Instructions to follow
Repeat each entry below exactly, omitting any picture it holds.

Data extracted from a collection:
---
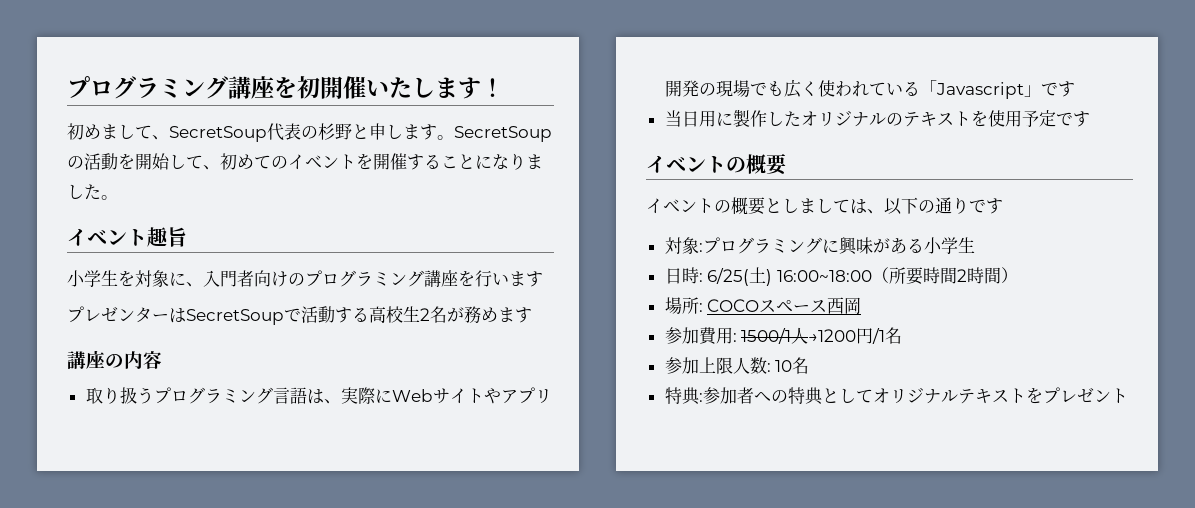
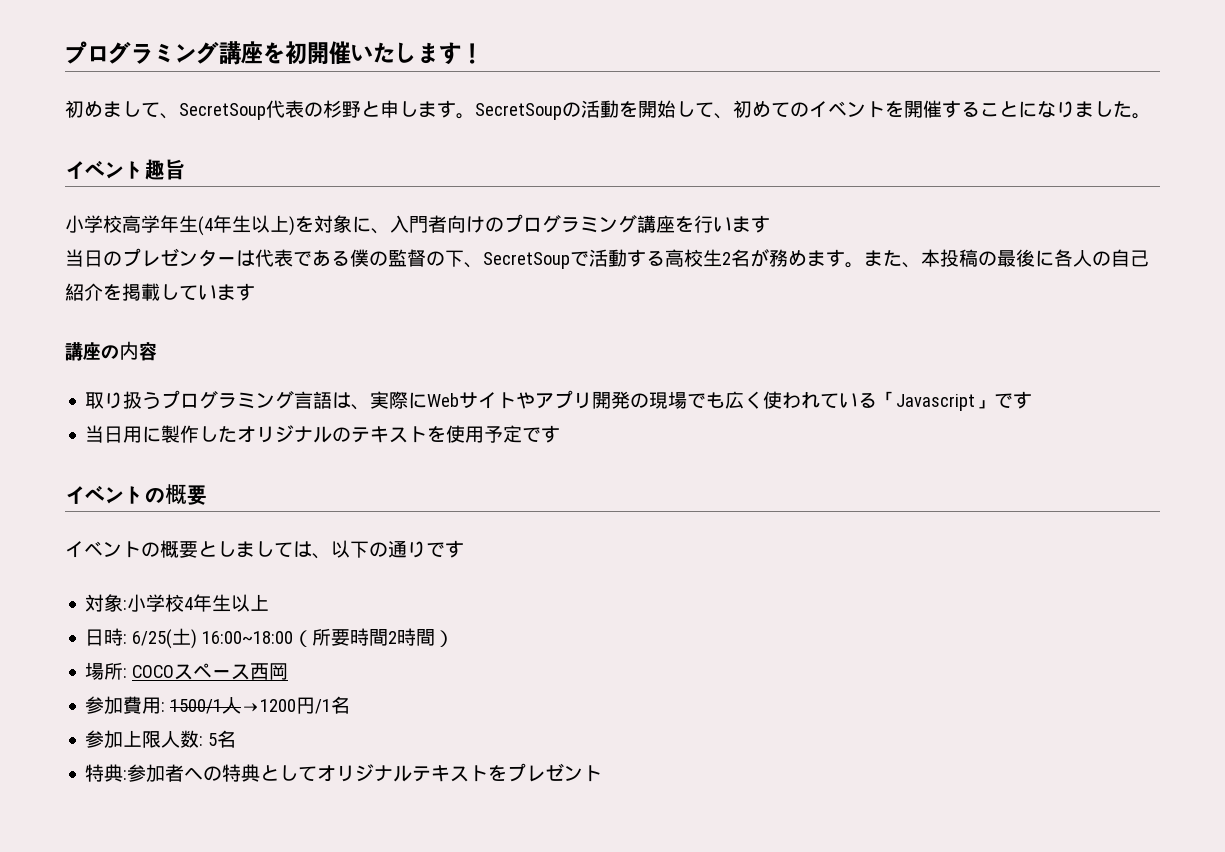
- 小学生を対象に、入門者向けのプログラミング講座を行います
+ 小学校高学年生(4年生以上)を対象に、入門者向けのプログラミング講座を行います
- プレゼンターはSecretSoupで活動する高校生2名が務めます
+ 当日のプレゼンターは代表である僕の監督の下、SecretSoupで活動する高校生2名が務めます。また、本投稿の最後に各人の自己紹介を掲載しています
- 対象:プログラミングに興味がある小学生
+ 対象:小学校4年生以上
- 参加上限人数: 10名
+ 参加上限人数: 5名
---
Answer space
- 小学生を対象に、入門者向けのプログラミング講座を行います
+ 小学校高学年生(4年生以上)を対象に、入門者向けのプログラミング講座を行います
- プレゼンターはSecretSoupで活動する高校生2名が務めます
+ 当日のプレゼンターは代表である僕の監督の下、SecretSoupで活動する高校生2名が務めます。また、本投稿の最後に各人の自己紹介を掲載しています
- 対象:プログラミングに興味がある小学生
+ 対象:小学校4年生以上
- 参加上限人数: 10名
+ 参加上限人数: 5名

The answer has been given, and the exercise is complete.